Anyone who knows me even a little bit, knows that I am no great Phileos Animalis. In our family, I am the one immovable barrier to my children’s desperate pleas for a domestic canine experience (thank God that Christa is allergic to cats, so we at least don’t have to have that battle). The only compromise I was willing to make was to let them get turtles, who sleep a good 6 months of the year in someone else’s garage. Talk about low maintenance! The only pet I had as a child was the adorable little kitten we got as kids one Christmas and creatively named… Christmas, and who just disappeared one day even before it stopped being a cute little kitten. Then there was the tank of amazing tropical fish my parents were “fish-sitting,” while the real owners were traveling for a few months. Every last fish was dead within the first few weeks. The small white budgerigar I was given when I was 18, whom I named Coca (yes, after that stuff!), survived my care, against all odds, for about three years, but not the care of his “bird sitters,” when I was away in Europe for a year.
The only pets I’ve had since then were the ones we had in PNG. Our dog, Hadley, who died an agonizing death after eating pesticides while we were away in Germany for a couple of months, and our ants, cockroaches and mice, who survived despite our decisive efforts to exterminate them.

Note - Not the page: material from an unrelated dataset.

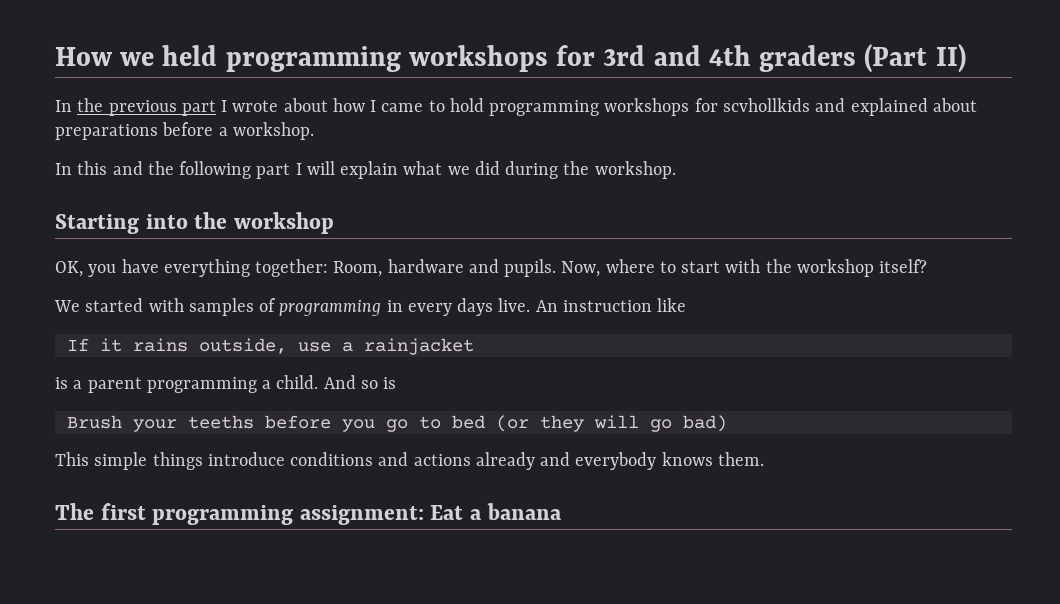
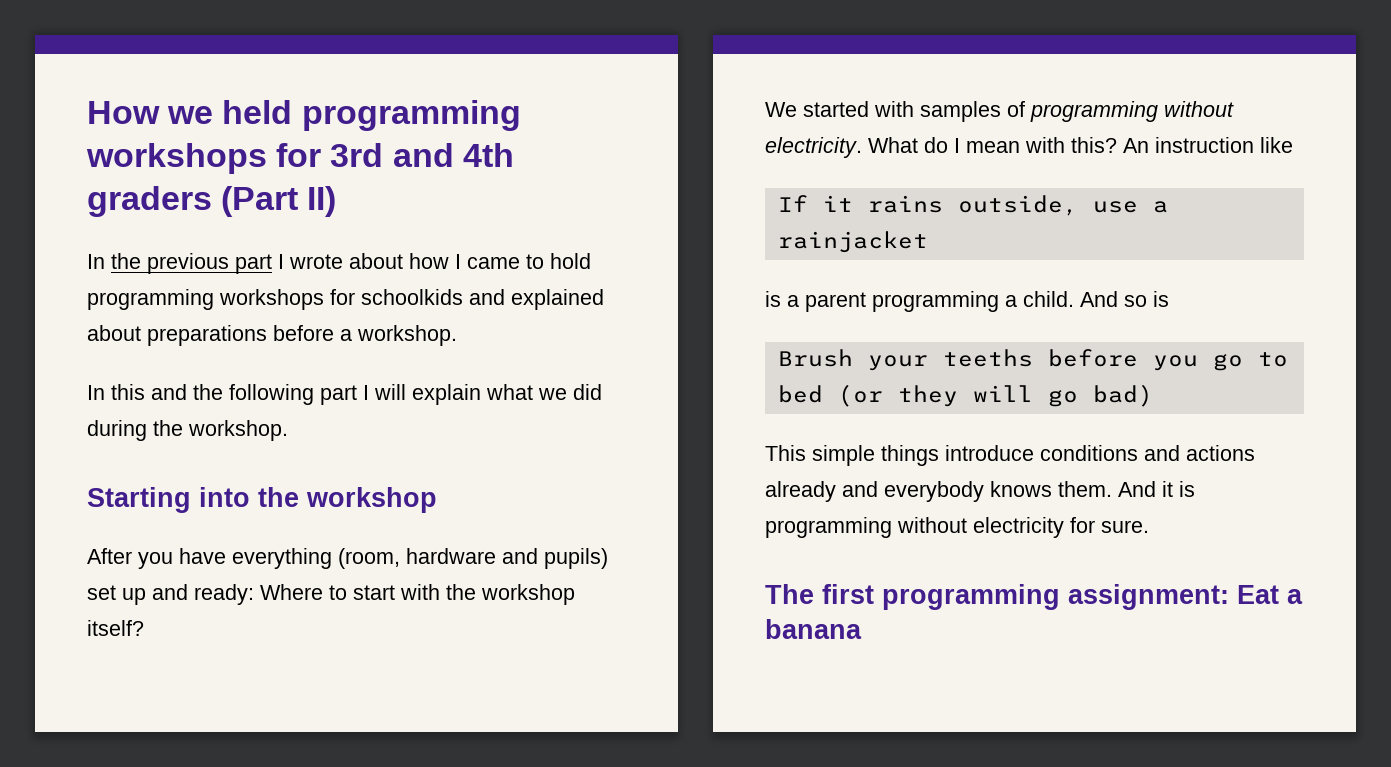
[722,98,810,112] scvhollkids -> [361,289,463,305] schoolkids
[55,261,83,277] OK, -> [87,548,132,564] After
[255,259,655,277] together: Room, hardware and pupils. Now, where -> [338,548,608,569] [87,584,323,605] (room, hardware and pupils) set up and ready: Where
[386,298,531,316] in every days live. -> [1164,101,1234,117] [765,137,1117,158] without electricity. What do I mean with this?
(764, 459) none -> [1118,481,1195,497] [765,517,1149,538] And it is programming without electricity for sure.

In fact, the real reason I don’t mind staying in Germany, is because there are no cockroaches here. A couple of days ago, my neighbor friend Louisa invited me in to see her three new kittens. The whole time I was petting them and saying how cute they were, I was thinking, “What kind of crazy people have a house full of cats?” And every morning when another neighbor’s cat wants to be let in for breakfast between 5 and 7 am, yowling like a squeaky violin, I am sure that if I still had a bb-gun from my wild and crazy teen years, I would have long put an end to its miserable little existence (I’m obviously also not a morning person).
So I feel almost hypocritical when I start to listen to my own heart’s response to the oil gushing out into the Gulf of Mexico, and I find there much more compassion and heartbreak than I would have expected. In fact, I started sobbing convulsively on my way to Ikea the other day, as I imagined the violence being inflicted upon this living, pulsating and diverse ecosystem, and wrote this poem when I got back home. Every new article about the failed attempts to cap the leak, every aerial video of the sprawling black pest, and every picture of the birds and sea life who are suffocating and smothered in the fuming, sludgy crude, wrenches from my heart new waves of horror and sorrow, of feeling angry and helpless and… responsible. It’s just not right! It’s just not right!
In stretches such as I’ve had the last few weeks, when melancholy has settled in like a long bout of bad weather, this tragedy seems to have given me that last right hook emotionally and landed me on the mat for the final count of ten. The actual physical crises of the unrelenting oil still intruding into the aqua blue Gulf is daunting enough, but the network of corporate and political corruption, the world wide scale of unsustainable consumption, and my own addictive behavior, which keeps the whole system well lubricated and in ceaseless operation, appear to me to be an unstoppable herd of buffalo stampeding us all off a cliff. Will it ever change? Will I ever change? How do you stop a stampeding herd of anything?